La interceptación telefónica sigue siendo una flagrante transgresión constitucional que no hemos desterrado. Como lo demuestra el reciente caso del editor central de Opinión y Política de El Comercio, Juan Paredes Castro, la invasión a comunicaciones privadas de personajes públicos se mantiene activa, y repite los mismos métodos que el fujimontesinismo impuso como práctica habitual durante el dictatorial gobierno.
Hoy fue el turno del periodista Paredes Castro. Bien vale preguntarse qué otras intromisiones --no descubiertas ni denunciadas-- vienen perpetrándose en el país.

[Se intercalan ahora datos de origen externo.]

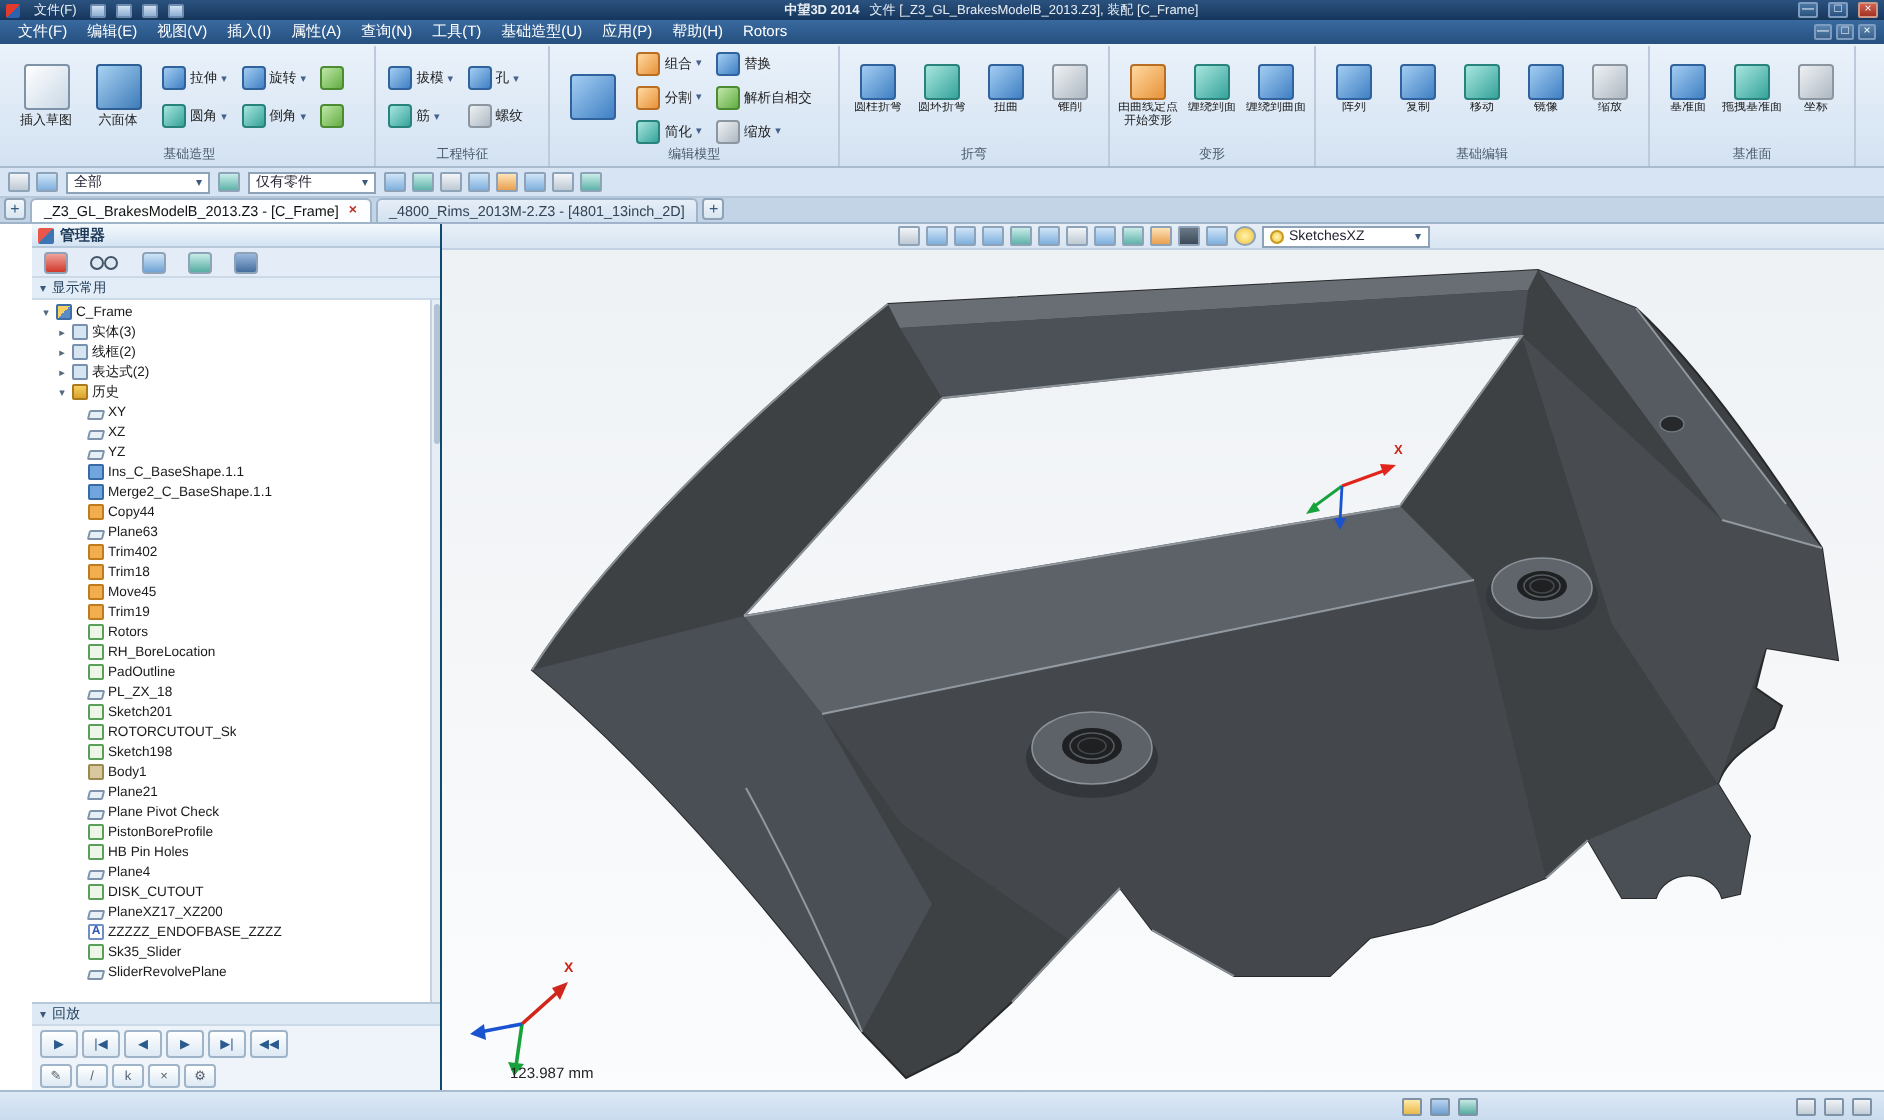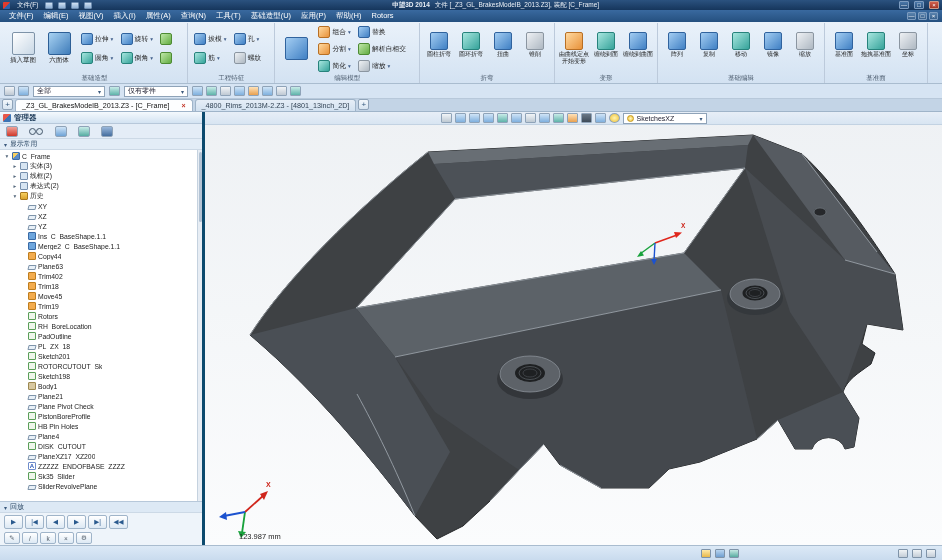"_Z3_GL_BrakesModelB_2013.Z3 - [C_Frame]" .dtab { gap: 12px -> 5px }
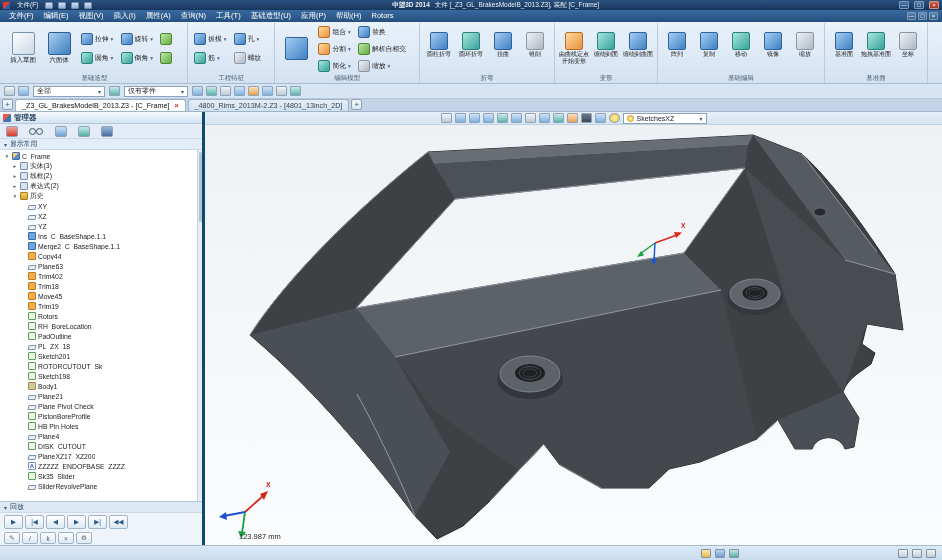"管理器" .sidebar { border-right: 3px solid #0c4a6e -> 1px solid #0c4a6e; margin-left: none -> 16px }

Por ello, alguien tiene que responder por la existencia de estos agentes --estatales o particulares-- que intervienen los teléfonos, pisotean libertades individuales fundamentales y, sobre todo, pretenden salir libres de toda responsabilidad y con total impunidad.
Hay que investigar quién se esconde detrás del 'chuponeo' telefónico. Esta vez no puede suceder lo que en ocasiones anteriores, cuando las denuncias se archivaban en el Congreso, se ocultaba información sobre la compra o posesión de equipos de interceptación o no se daba cuenta de los resultados de las investigaciones realizadas.
La democracia no puede tolerar ni convivir con estas violaciones porque ello implicaría un retroceso. El Gobierno tiene que honrar su compromiso e impulsar una investigación en los servicios de inteligencia. Por lo pronto, la fiscal de la Nación (a.i.), Gladys Echaíz, ha dispuesto la apertura de una investigación de oficio, a cargo del despacho del fiscal Humberto Flores Cáceres, lo que revela el propósito oportuno y diligente de enfrentar este problema.